▶ _Data for this task_
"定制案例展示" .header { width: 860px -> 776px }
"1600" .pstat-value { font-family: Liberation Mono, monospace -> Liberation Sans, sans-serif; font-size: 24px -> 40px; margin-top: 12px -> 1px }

==

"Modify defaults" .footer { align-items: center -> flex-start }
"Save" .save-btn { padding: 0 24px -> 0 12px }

==

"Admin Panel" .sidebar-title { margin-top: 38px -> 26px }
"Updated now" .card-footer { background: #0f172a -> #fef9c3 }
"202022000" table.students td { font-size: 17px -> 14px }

▶ _What you have to do_
Copy verbatim, from the listing above, each line from the one containing "background: #0f172a ->" down to the one containing "font-size: 17px ->", inclusive.

▶ _Result_
"Updated now" .card-footer { background: #0f172a -> #fef9c3 }
"202022000" table.students td { font-size: 17px -> 14px }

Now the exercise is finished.